Scaling an AI-generated app: performance, testing, and CI/CD
Your donation platform builder AI can spin up tailored fundraising flows in minutes. Great. But can those pages survive a live telethon spike? Here's a focused playbook, using developer productivity tools, one-click deploy React/Next.js apps, and pragmatic automation to scale without drama.
Performance first principles
- Exploit Next.js primitives: render static where possible (SSG/ISR) for campaign landing, use Server Components for heavy personalization, and isolate payment intents behind edge functions.
- Cache with intent: compute a cache key that includes campaignId, locale, and AB-variant; set stale-while-revalidate to 60-300s during peak events.
- Ship less JavaScript: dynamic import donor-walls, hydrate-only interactive islands, and run image optimization via the CDN. Target <= 80KB critical JS.
- Back-end resilience: make donation writes idempotent with a requestId, queue downstream receipts, and set p95 DB latency budgets (e.g., 20ms for reads, 60ms for writes).
- Real-user monitoring: inject a small RUM beacon, sample 1-5%, and correlate with OpenTelemetry traces from API to edge.
Testing beyond "it compiles"
- Unit: Vitest/Jest for util layers; snapshot AI-generated components only for structure, not for long text.
- Contract: Pact tests for payment and CRM APIs; regenerate OpenAPI clients on every PR.
- E2E: Playwright flows for pledge → pay → webhook; run with recorded network fixtures plus a nightly live suite.

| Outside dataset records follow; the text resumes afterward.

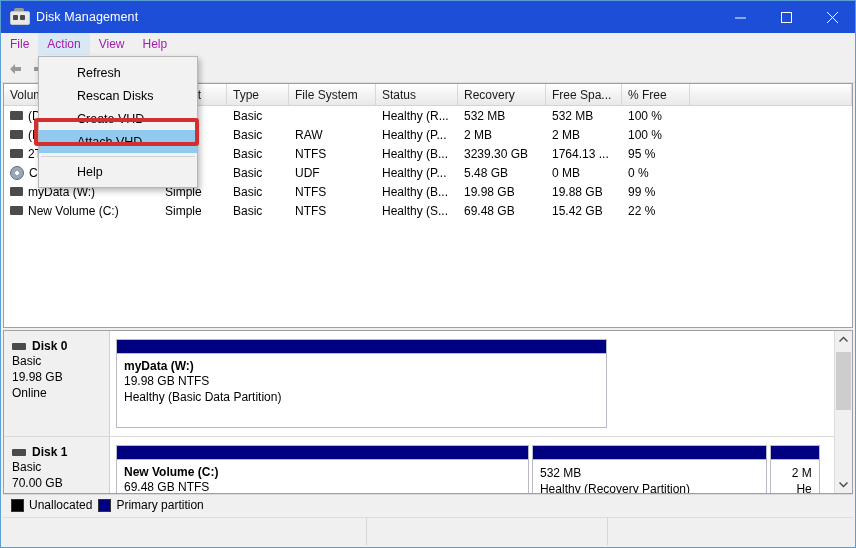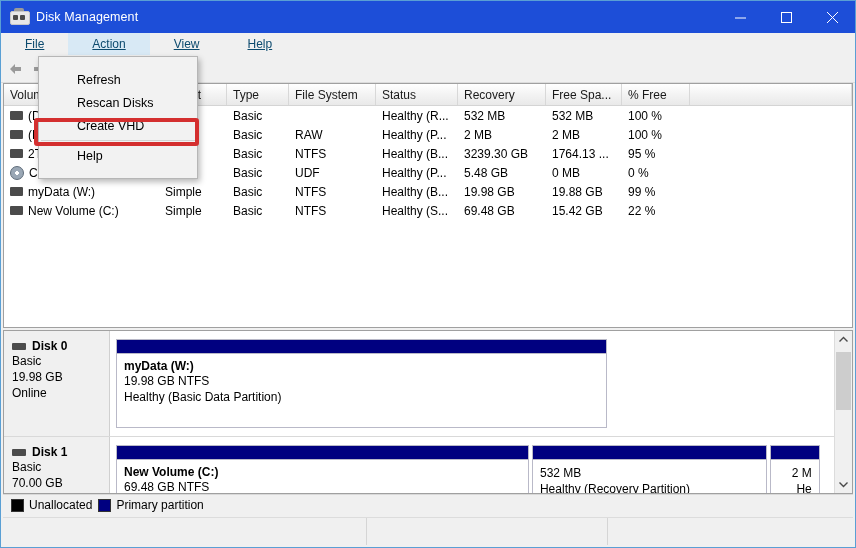--- a/index.html
+++ b/index.html
@@ -51,22 +51,22 @@
     color:#ffffff;
   }
   .win-btn svg{display:block;}
 
   
   .menubar{
     height:22px;background:#f0f0f0;display:flex;align-items:stretch;flex:none;
     border-bottom:1px solid #f0f0f0;
   }
   .menu-item{
-    padding:0 24px;display:flex;align-items:center;
-    font-size:12px;color:#0c4a6e;text-decoration:underline;
+    padding:0 9px;display:flex;align-items:center;
+    font-size:12px;color:#a21caf;
   }
   .menu-item.open{background:#d8e9f5;}
 
   
   .toolbar{
     height:26px;background:#f0f0f0;display:flex;align-items:center;flex:none;
     padding-left:6px;gap:5px;
     border-bottom:1px solid #dcdcdc;
   }
   .tb-ico{width:18px;height:18px;position:relative;}
@@ -173,21 +173,21 @@
     margin:2px 2px 2px 2px;box-sizing:border-box;
   }
   .sb-cell{border-right:1px solid #d5d5d5;}
   .sb-cell:last-child{border-right:none;}
 
   
   .dropdown{
     position:absolute;left:37px;top:55px;width:158px;
     background:#f2f2f2;border:1px solid #b6b6b6;
     box-shadow:2px 3px 6px rgba(0,0,0,.28);
-    z-index:50;padding:11px 0;
+    z-index:50;padding:4px 0;
   }
   .dd-item{
     height:23px;display:flex;align-items:center;
     padding-left:38px;font-size:12.5px;color:#000;box-sizing:border-box;
   }
   .dd-item.highlighted{background:#92c9ee;}
   .dd-sep{height:1px;background:#d2d2d2;margin:3px 2px;}
   .redbox{
     position:absolute;left:33px;top:117px;width:165px;height:28px;
     border:4px solid #d42f2f;border-radius:3px;
@@ -458,18 +458,19 @@
       <div class="sb-cell" style="flex:1"></div>
       <div class="sb-cell" style="width:240px"></div>
       <div class="sb-cell" style="width:245px"></div>
     </div>
   </div>
 
   <div class="dropdown" id="dropdown">
       <div class="dd-item">Refresh</div>
       <div class="dd-item">Rescan Disks</div>
       <div class="dd-item">Create VHD</div>
+      <div class="dd-item highlighted">Attach VHD</div>
       <div class="dd-sep"></div>
       <div class="dd-item">Help</div>
     </div>
   <div class="redbox"></div>
 
 </div>
 
 </body></html>

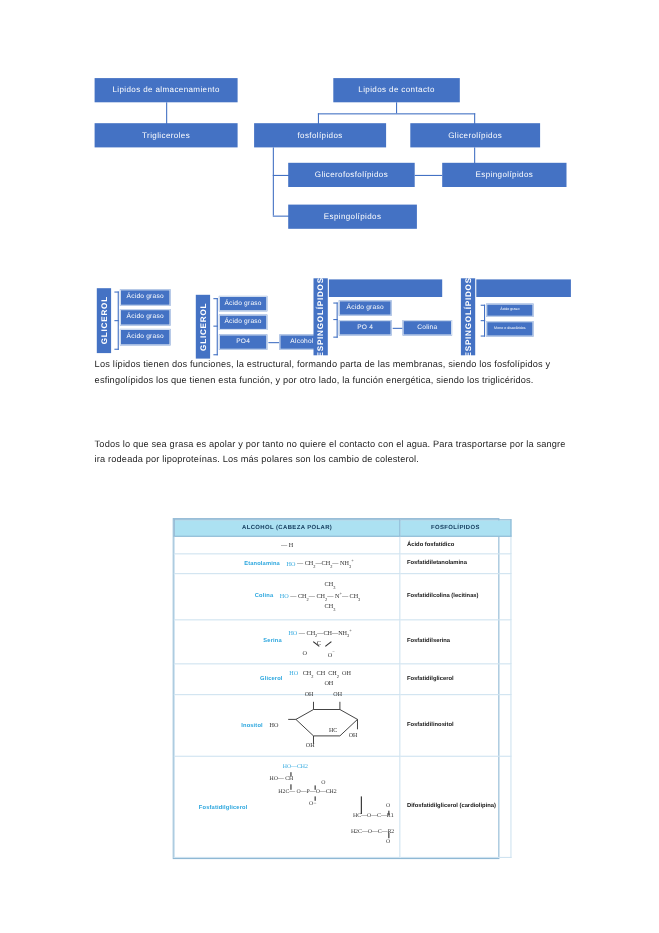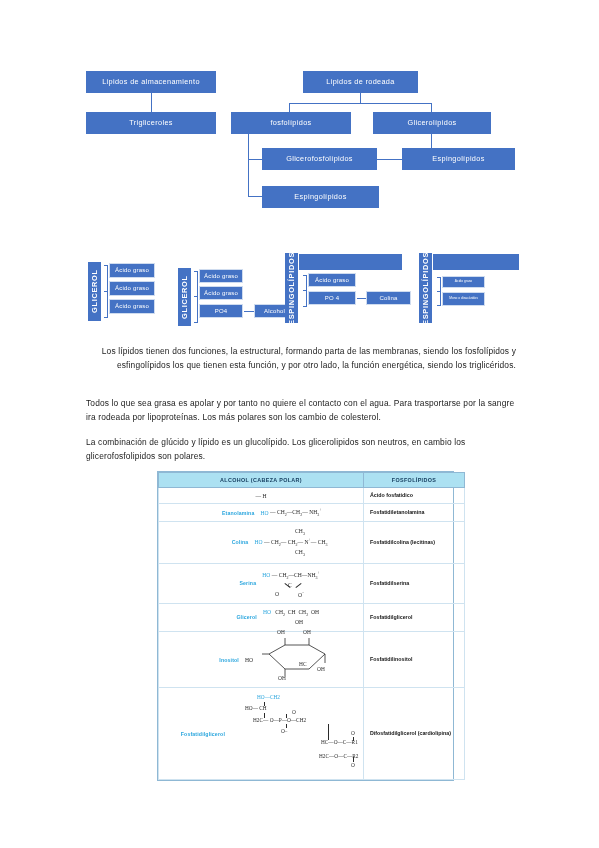--- a/index.html
+++ b/index.html
@@ -223,21 +223,21 @@
 
     <div class="conn v" style="left:248px; top:134px; height:62px;"></div>
     <div class="conn h" style="left:248px; top:159px; width:15px;"></div>
     <div class="conn h" style="left:248px; top:196px; width:15px;"></div>
 
     <div class="conn v" style="left:431px; top:134px; height:25px;"></div>
     <div class="conn h" style="left:377px; top:159px; width:25px;"></div>
 
     <div class="bbox" style="left:86px; top:71px; width:130px; height:22px;">Lipidos de almacenamiento</div>
 
-    <div class="bbox" style="left:303px; top:71px; width:115px; height:22px;">Lipidos de  rodeada</div>
+    <div class="bbox" style="left:303px; top:71px; width:115px; height:22px;">Lipidos de  contacto</div>
 
     <div class="bbox" style="left:86px; top:112px; width:130px; height:22px;">Trigliceroles</div>
 
     <div class="bbox" style="left:231px; top:112px; width:120px; height:22px;">fosfolípidos</div>
 
     <div class="bbox" style="left:373px; top:112px; width:118px; height:22px;">Glicerolípidos</div>
 
     <div class="bbox" style="left:262px; top:148px; width:115px; height:22px;">Glicerofosfolípidos</div>
 
     <div class="bbox" style="left:402px; top:148px; width:113px; height:22px;">Espingolípidos</div>
@@ -304,23 +304,22 @@
       <i style="left:3px; top:0; width:1px; height:29px;"></i>
       <i style="left:0px; top:0; width:4px; height:1px;"></i>
       <i style="left:0px; top:28px; width:4px; height:1px;"></i>
       <i style="left:0px; top:14px; width:4px; height:1px;"></i>
     </div>
 
     <div class="sbox tiny" style="left:442px; top:276px; width:43px; height:12px;">Ácido graso</div>
     <div class="sbox tiny" style="left:442px; top:292px; width:43px; height:14px;">Mono o disacáridos</div>
   </div>
 
-  <div class="para" style="top:344px;text-align:right;">Los lípidos tienen dos funciones, la estructural, formando parta de las membranas, siendo los fosfolípidos y esfingolípidos los que tienen esta función, y por otro lado, la función energética, siendo los triglicéridos.</div>
+  <div class="para" style="top:324px;">Los lípidos tienen dos funciones, la estructural, formando parta de las membranas, siendo los fosfolípidos y esfingolípidos los que tienen esta función, y por otro lado, la función energética, siendo los triglicéridos.</div>
   <div class="para" style="top:396px;">Todos lo que sea grasa es apolar y por tanto no quiere el contacto con el agua. Para trasportarse por la sangre ira rodeada por lipoproteínas. Los más polares son los cambio de colesterol.</div>
-  <div class="para" style="top:435px;">La combinación de glúcido y lípido es un glucolípido. Los glicerolipidos son neutros, en cambio los glicerofosfolipidos son polares.</div>
 
   <div id="lipid-table">
     <table>
       <thead>
         <tr>
           <th style="width:200px;">ALCOHOL (CABEZA POLAR)</th>
           <th style="width:96px;">FOSFOLÍPIDOS</th>
         </tr>
       </thead>
       <tbody>

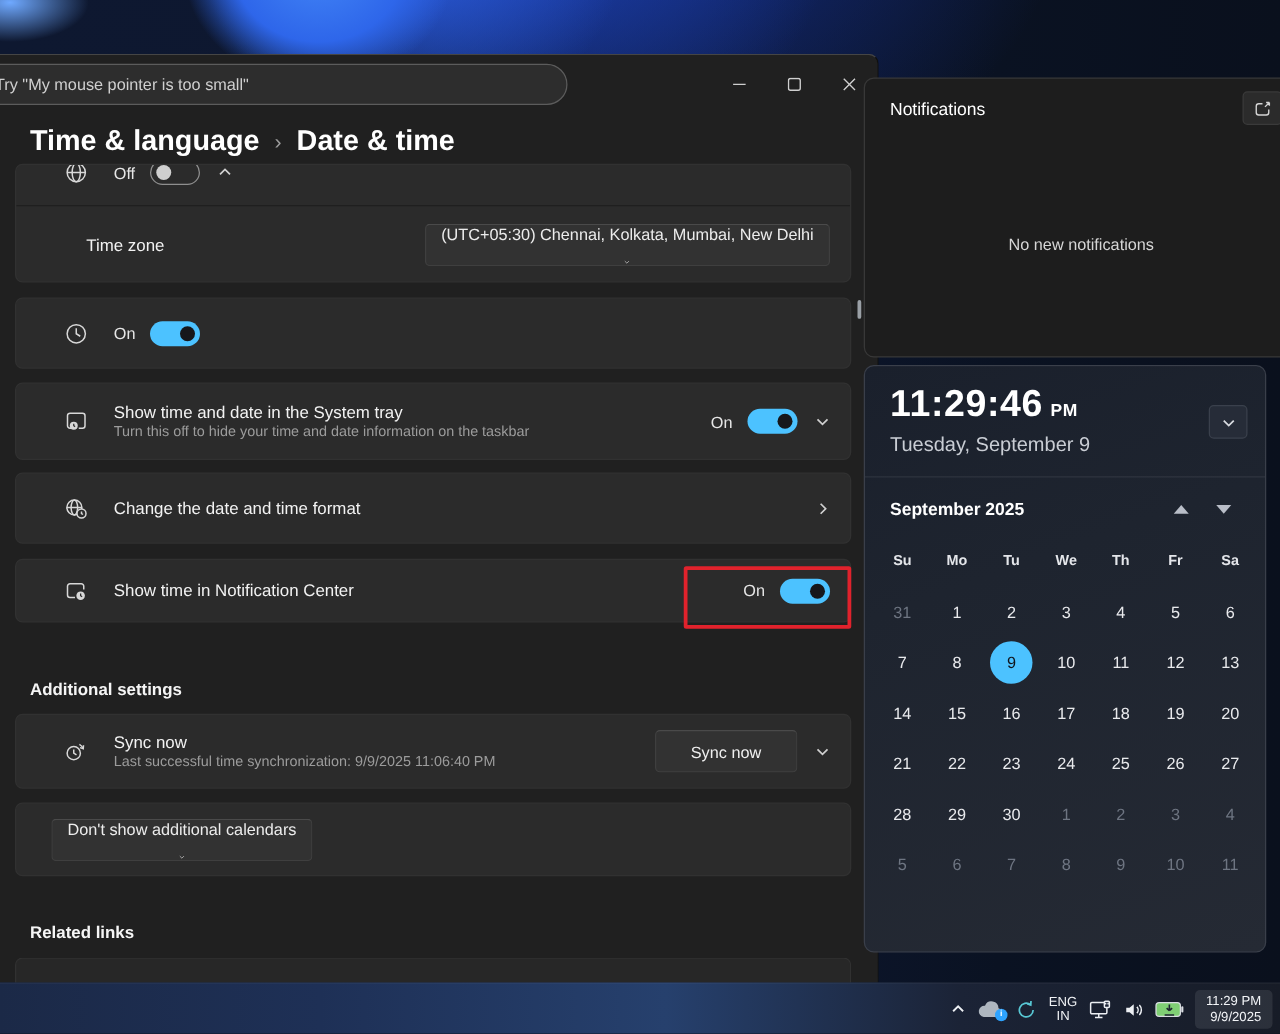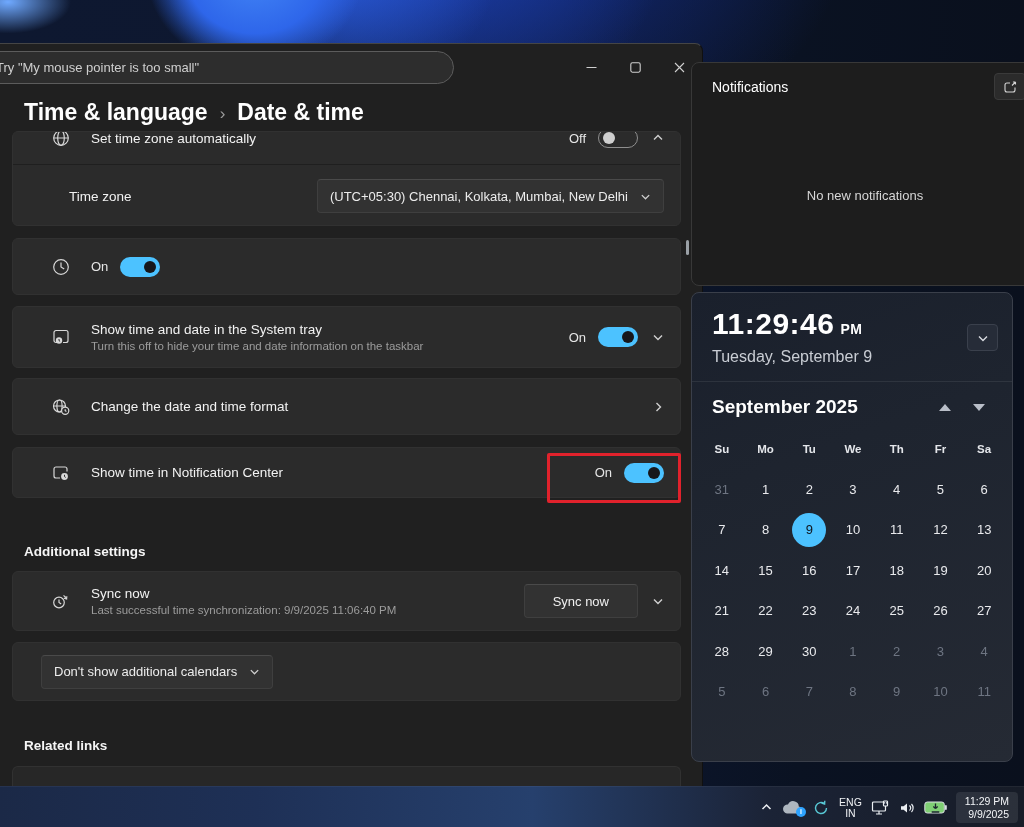--- a/index.html
+++ b/index.html
@@ -49,21 +49,21 @@
   .toggle { position:relative; width:40px; height:20px; border-radius:10px; flex:none; }
   .toggle.on { background:#4cc2ff; }
   .toggle.on::after { content:""; position:absolute; right:4px; top:4px; width:12px; height:12px;
     border-radius:50%; background:#16171b; }
   .toggle.off { border:1px solid #8f8f8f; }
   .toggle.off::after { content:""; position:absolute; left:4px; top:3px; width:12px; height:12px;
     border-radius:50%; background:#cfcfcf; }
 
   .select { display:flex; align-items:center; gap:12px; height:34px; padding:0 12px;
     background:#323232; border:1px solid #3f3f3f; border-top-color:#4a4a4a; border-radius:4px;
-    font-size:13px; color:#ececec; white-space:nowrap; }
+    font-size:13px; color:#ececec; white-space:nowrap;flex-direction:column; }
   .pushbtn { height:34px; padding:0 28px; display:flex; align-items:center;
     background:#323232; border:1px solid #3f3f3f; border-top-color:#4a4a4a; border-radius:4px;
     font-size:13px; color:#f0f0f0; }
   .sect { position:absolute; left:24px; font-size:13.5px; font-weight:700; color:#f5f5f5; }
 
   .redbox { position:absolute; left:547px; top:409px; width:134px; height:50px;
     border:3px solid #e1222c; border-radius:2px; z-index:3; }
   .scrollthumb { position:absolute; left:686px; top:240px; width:3px; height:15px;
     background:#9aa0a6; border-radius:2px; }
 
@@ -84,21 +84,21 @@
   .bigtime { position:absolute; left:20px; top:14px; font-size:30px; font-weight:700;
     color:#ffffff; letter-spacing:0.5px; }
   .bigtime .mer { font-size:14px; font-weight:700; margin-left:6px; }
   .cdate { position:absolute; left:20px; top:55px; font-size:16px; color:#c9cdd4; }
   .expand-btn { position:absolute; right:14px; top:31px; width:31px; height:27px;
     background:#262c38; border:1px solid #3a404c; border-radius:4px;
     display:flex; align-items:center; justify-content:center; color:#d8dbe0; }
   .cdiv { position:absolute; left:0; right:0; height:1px; background:rgba(255,255,255,0.08); }
   .monthrow { position:absolute; left:0; right:0; top:100px; height:28px;
     display:flex; align-items:center; padding:0 16px 0 20px; }
-  .monthlbl { flex:1; font-size:19px; font-weight:700; color:#ffffff; }
+  .monthlbl { flex:1; font-size:14px; font-weight:700; color:#ffffff; }
   .navbtn { width:34px; height:24px; display:flex; align-items:center; justify-content:center; }
   .tri-up { width:0; height:0; border-left:6px solid transparent; border-right:6px solid transparent;
     border-bottom:7px solid #b9bec8; }
   .tri-dn { width:0; height:0; border-left:6px solid transparent; border-right:6px solid transparent;
     border-top:7px solid #b9bec8; }
   .dowrow { position:absolute; left:8px; top:150px; width:306px; display:grid;
     grid-template-columns:repeat(7,1fr); }
   .dow { text-align:center; font-size:11.5px; font-weight:700; color:#e4e6ea; }
   .dates { position:absolute; left:8px; top:176px; width:306px; display:grid;
     grid-template-columns:repeat(7,1fr); grid-auto-rows:40.5px; }
@@ -166,21 +166,20 @@
     <div class="card" style="top:87px; height:95px;">
       <div style="height:32px; overflow:hidden;">
         <div class="row" style="height:56px; margin-top:-22px;">
           <span class="ricon">
             <svg width="20" height="20" viewBox="0 0 20 20" fill="none" stroke="#d8d8d8" stroke-width="1.2">
               <circle cx="10" cy="10" r="7.3"></circle>
                 <ellipse cx="10" cy="10" rx="3.3" ry="7.3"></ellipse>
                 <path d="M2.7 10h14.6"></path>
               </svg>
           </span>
-          <span class="rtext title">Set time zone automatically</span>
           <span class="state">Off</span>
           <span class="toggle off"></span>
           <span class="chev">
             <svg width="12" height="12" viewBox="0 0 12 12" fill="none" stroke="#cfcfcf" stroke-width="1.4">
                 <path d="M2 7.5L6 3.5l4 4"></path>
               </svg>
           </span>
         </div>
       </div>
       <div class="divider"></div>

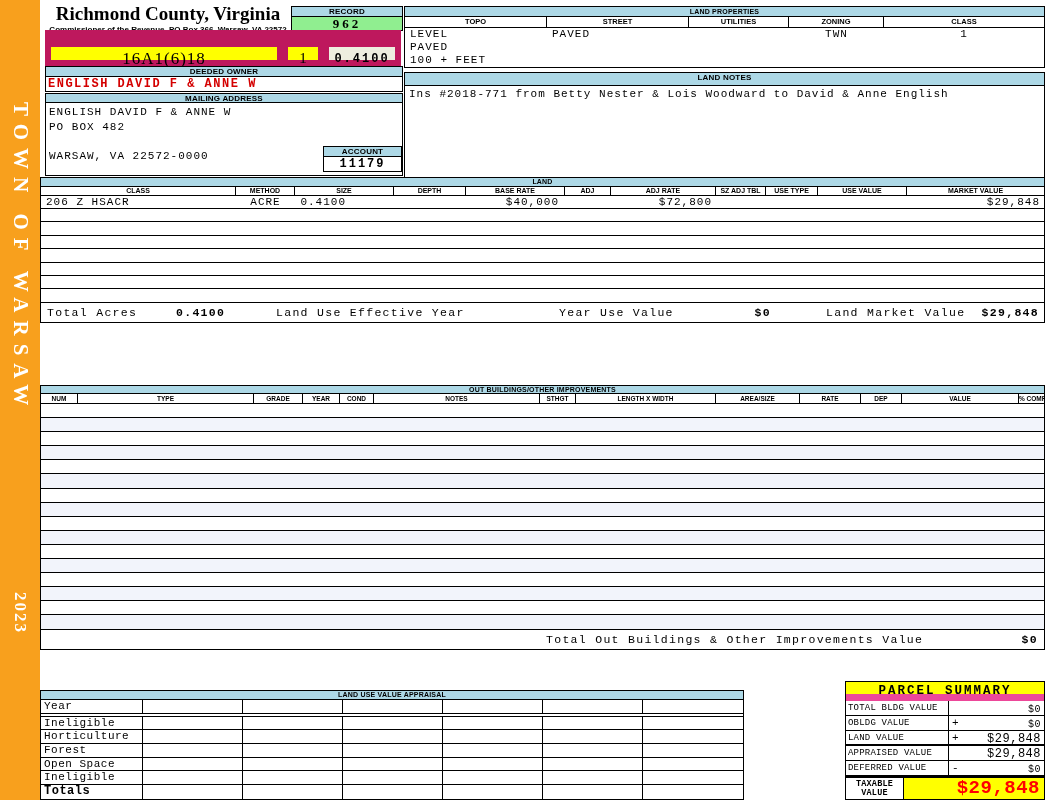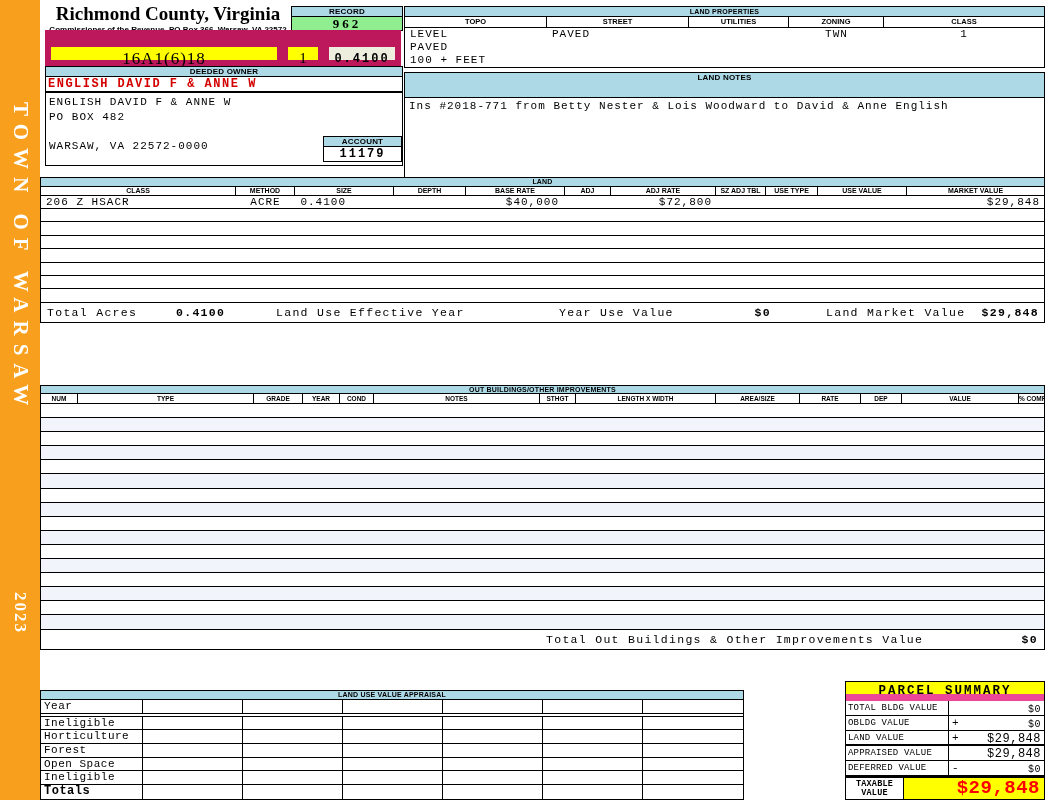--- a/index.html
+++ b/index.html
@@ -129,34 +129,35 @@
     <div class="cell-card" style="width:42px">1</div>
     <div class="cell-acres" style="width:78px">0.4100</div>
   </div>
 
   <div style="position:absolute;left:45px;top:66px;width:358px">
     <div class="minibar">DEEDED OWNER</div>
     <div class="owner-val">ENGLISH DAVID F &amp; ANNE W</div>
   </div>
 
   <div style="position:absolute;left:45px;top:93px;width:358px">
+    <div class="minibar" style="height:10px;line-height:9px">MAILING ADDRESS</div>
     <div class="mail-area">
       <div class="mail-line">ENGLISH DAVID F &amp; ANNE W</div>
       <div class="mail-line">PO BOX 482</div>
       <div class="mail-line"></div>
       <div class="mail-line">WARSAW, VA 22572-0000</div>
       <div class="acct-box">
         <div class="minibar">ACCOUNT</div>
         <div class="acct-val">11179</div>
       </div>
     </div>
   </div>
 
   <div style="position:absolute;left:404px;top:72px;width:641px">
-    <div class="minibar" style="height:26px;line-height:9px">LAND NOTES</div>
+    <div class="minibar" style="height:14px;line-height:9px">LAND NOTES</div>
     <div class="notes-area">Ins #2018-771 from Betty Nester &amp; Lois Woodward to David &amp; Anne English</div>
   </div>
 
   <div class="sect" style="left:40px;top:177px;width:1005px;height:146px">
     <div class="tbar" style="height:9px">LAND</div>
     <div class="hrow l-hrow">
         <div class="hc" style="width: 195px;">CLASS</div>
         <div class="hc" style="width: 59px;">METHOD</div>
         <div class="hc" style="width: 99px;">SIZE</div>
         <div class="hc" style="width: 72px;">DEPTH</div>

- AI evals: create golden campaigns with fixed prompts, score outputs via JSON schemas (amounts, currency, compliance flags), and fuzz with truncated/emoji inputs.
- Load: k6 scripts ramp to 5k RPS on cached routes, 500 RPS on checkout; assert error rate <0.5% and steady latency under SLO.
CI/CD that earns trust
- GitHub Actions: matrix Node versions, cache pnpm, run typecheck, tests, and Lighthouse CI. Fail builds exceeding speed budgets.
- Preview envs: every PR gets an ephemeral URL with seeded test campaigns and sandbox payments.
- Migrations: use zero-downtime patterns (expand → backfill → switch → contract) with Prisma and feature flags.
- Canary and rollback: ship to 5% traffic, watch SLOs, promote automatically; keep last three images ready for instant revert.
- Compliance: secret scanning, SBOM export, and license checks on each merge.
Tooling that accelerates
Adopt developer productivity tools that remove toil: Turborepo for incremental builds, lint-staged for fast feedback, and taskfiles for repeatable ops. Favor platforms that offer one-click deploy React/Next.js apps so teams can clone, configure env vars, and go live in minutes.

Scale story
Day 1: isolate AI generation from runtime via webhooks and queues. Week 1: enable ISR and edge caching. Week 2: add AI eval harness and contract tests. Week 3: wire canary + SLO gates. Week 4: rehearse a full rollback.
Treat reliability as a feature: define SLOs, error budgets, and multi-region failover, then automate them into pipelines so scaling becomes boring, predictable, and profitable.